Dataset entries:
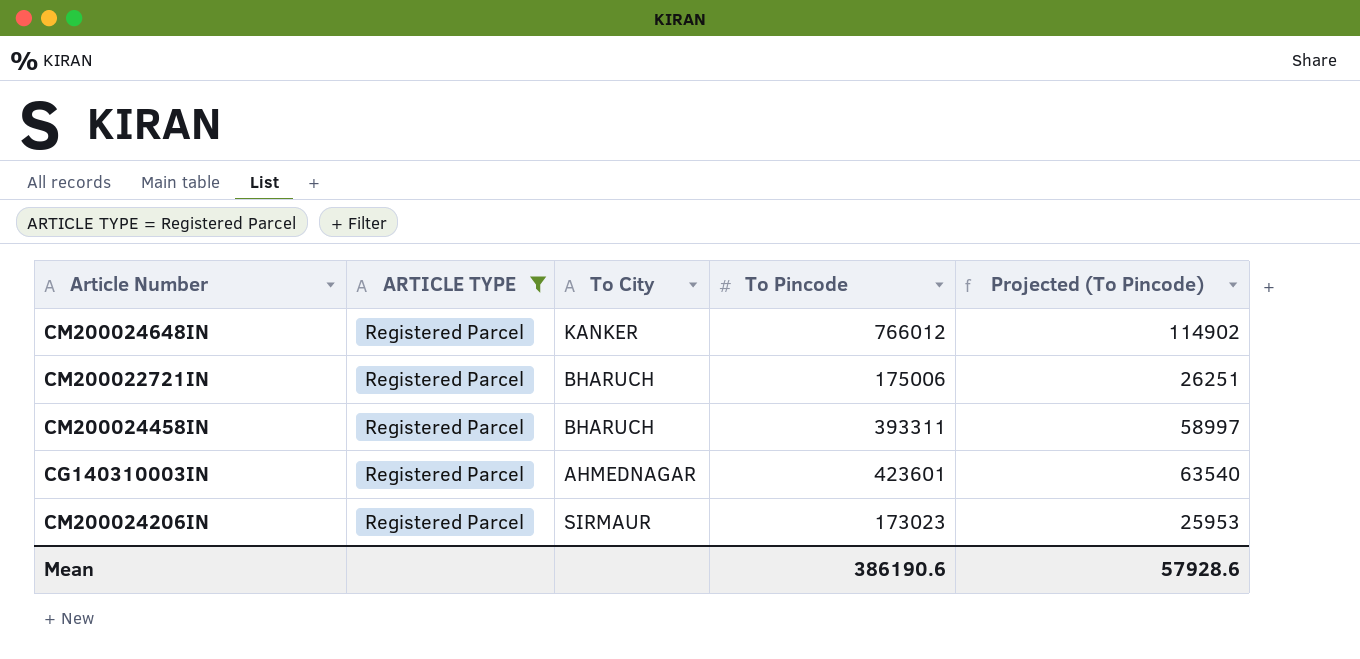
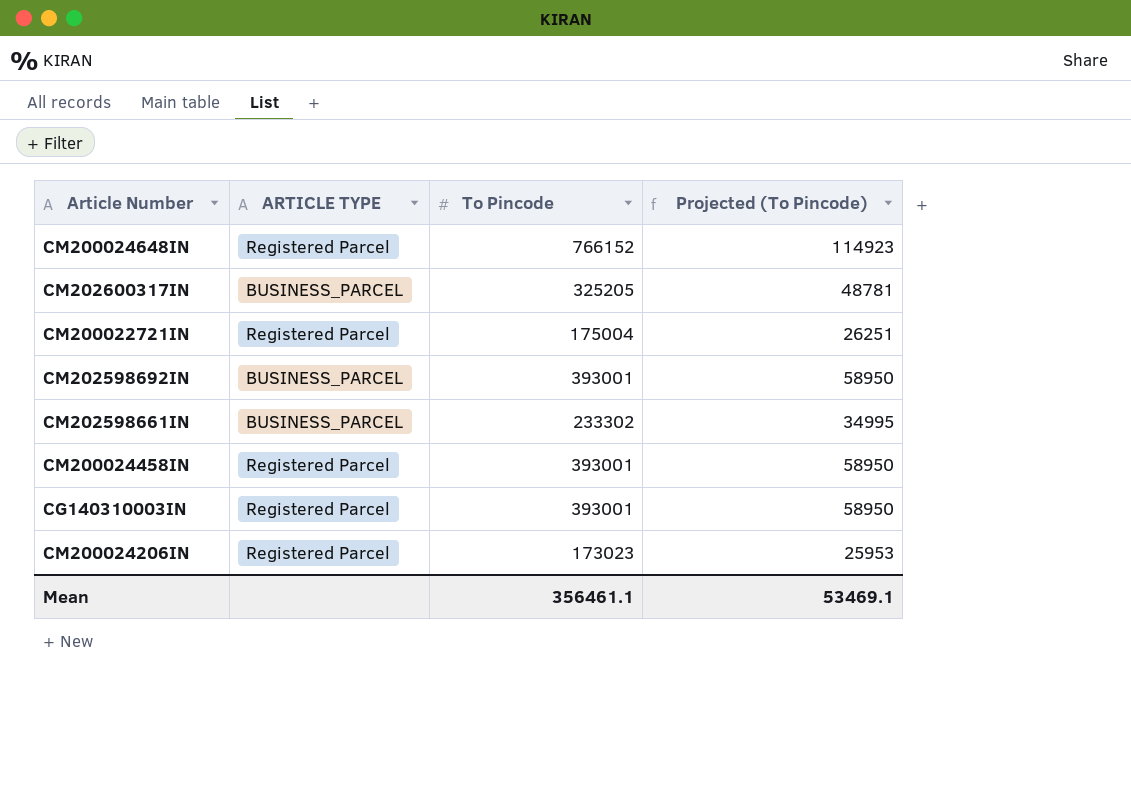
filter: ARTICLE TYPE = Registered Parcel -> none
column To City | position: 3 -> none
CM200024648IN | To Pincode: 766012 -> 766152
CM200024648IN | Projected (To Pincode): 114902 -> 114923
CM200022721IN | To Pincode: 175006 -> 175004
CM200024458IN | To Pincode: 393311 -> 393001
CM200024458IN | Projected (To Pincode): 58997 -> 58950
CG140310003IN | To Pincode: 423601 -> 393001
CG140310003IN | Projected (To Pincode): 63540 -> 58950
Mean | To Pincode: 386190.6 -> 356461.1
Mean | Projected (To Pincode): 57928.6 -> 53469.1

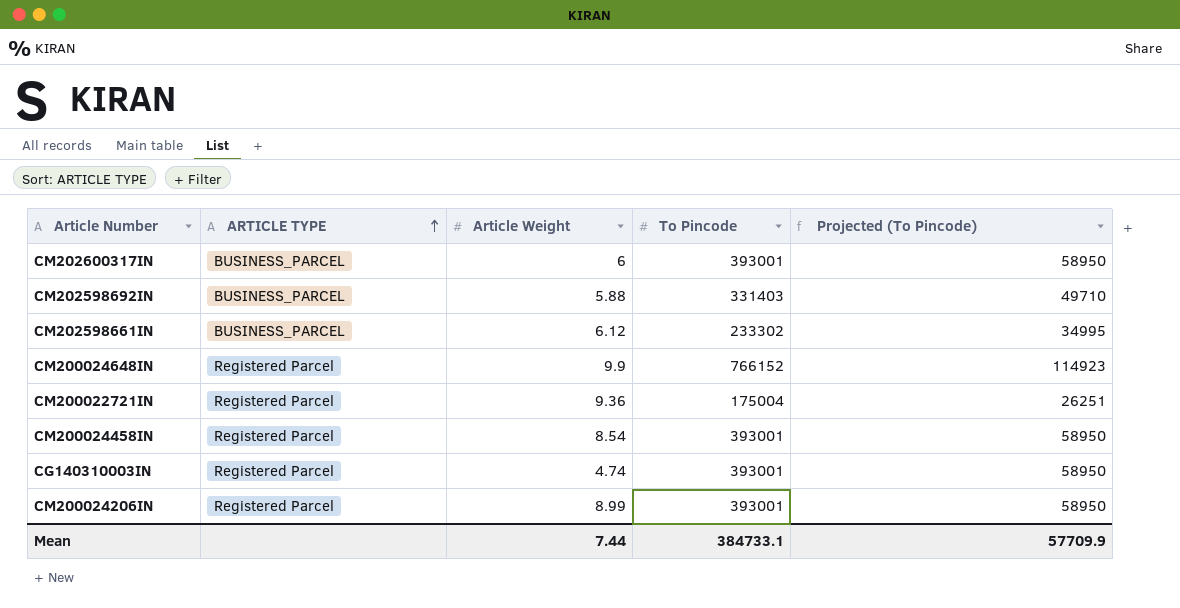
row order: none -> ARTICLE TYPE ascending
column Article Weight | position: none -> 3
CM202600317IN | To Pincode: 325205 -> 393001
CM202600317IN | Projected (To Pincode): 48781 -> 58950
CM202598692IN | To Pincode: 393001 -> 331403
CM202598692IN | Projected (To Pincode): 58950 -> 49710
CM200024206IN | To Pincode: 173023 -> 393001
CM200024206IN | Projected (To Pincode): 25953 -> 58950
Mean | To Pincode: 356461.1 -> 384733.1
Mean | Projected (To Pincode): 53469.1 -> 57709.9

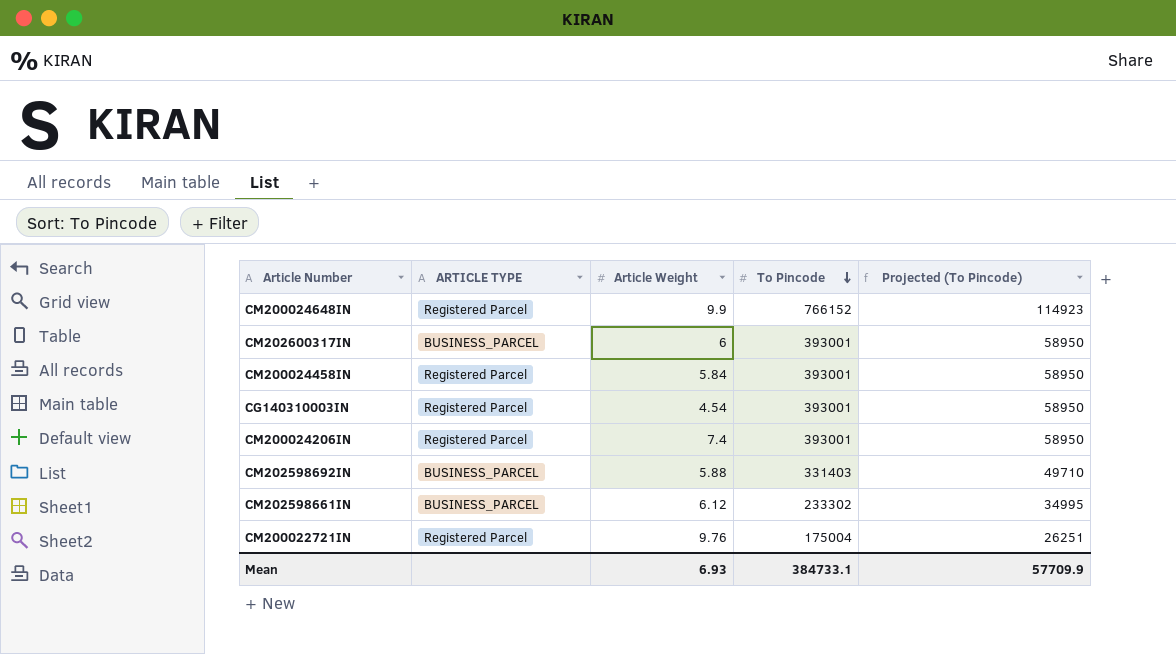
row order: ARTICLE TYPE ascending -> To Pincode descending
CM200024458IN | Article Weight: 8.54 -> 5.84
CG140310003IN | Article Weight: 4.74 -> 4.54
CM200024206IN | Article Weight: 8.99 -> 7.4
CM200022721IN | Article Weight: 9.36 -> 9.76
Mean | Article Weight: 7.44 -> 6.93

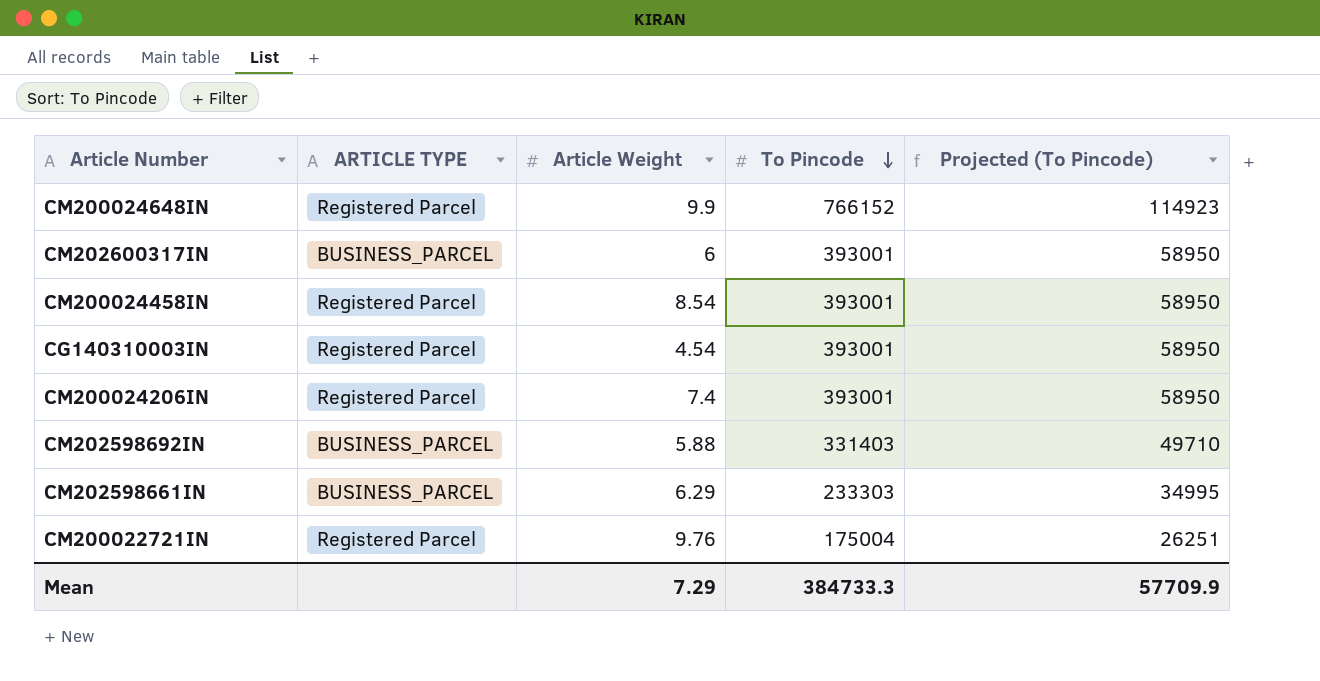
CM200024458IN | Article Weight: 5.84 -> 8.54
CM202598661IN | Article Weight: 6.12 -> 6.29
CM202598661IN | To Pincode: 233302 -> 233303
Mean | Article Weight: 6.93 -> 7.29
Mean | To Pincode: 384733.1 -> 384733.3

EXERCISE BRIEF: Give again, word for word, every line from the top of the data through the line with "CG140310003IN | Article Weight: 4.74 -> 4.54", both ends included, and exclude the pictures.

EXPECTED ANSWER:
filter: ARTICLE TYPE = Registered Parcel -> none
column To City | position: 3 -> none
CM200024648IN | To Pincode: 766012 -> 766152
CM200024648IN | Projected (To Pincode): 114902 -> 114923
CM200022721IN | To Pincode: 175006 -> 175004
CM200024458IN | To Pincode: 393311 -> 393001
CM200024458IN | Projected (To Pincode): 58997 -> 58950
CG140310003IN | To Pincode: 423601 -> 393001
CG140310003IN | Projected (To Pincode): 63540 -> 58950
Mean | To Pincode: 386190.6 -> 356461.1
Mean | Projected (To Pincode): 57928.6 -> 53469.1

row order: none -> ARTICLE TYPE ascending
column Article Weight | position: none -> 3
CM202600317IN | To Pincode: 325205 -> 393001
CM202600317IN | Projected (To Pincode): 48781 -> 58950
CM202598692IN | To Pincode: 393001 -> 331403
CM202598692IN | Projected (To Pincode): 58950 -> 49710
CM200024206IN | To Pincode: 173023 -> 393001
CM200024206IN | Projected (To Pincode): 25953 -> 58950
Mean | To Pincode: 356461.1 -> 384733.1
Mean | Projected (To Pincode): 53469.1 -> 57709.9

row order: ARTICLE TYPE ascending -> To Pincode descending
CM200024458IN | Article Weight: 8.54 -> 5.84
CG140310003IN | Article Weight: 4.74 -> 4.54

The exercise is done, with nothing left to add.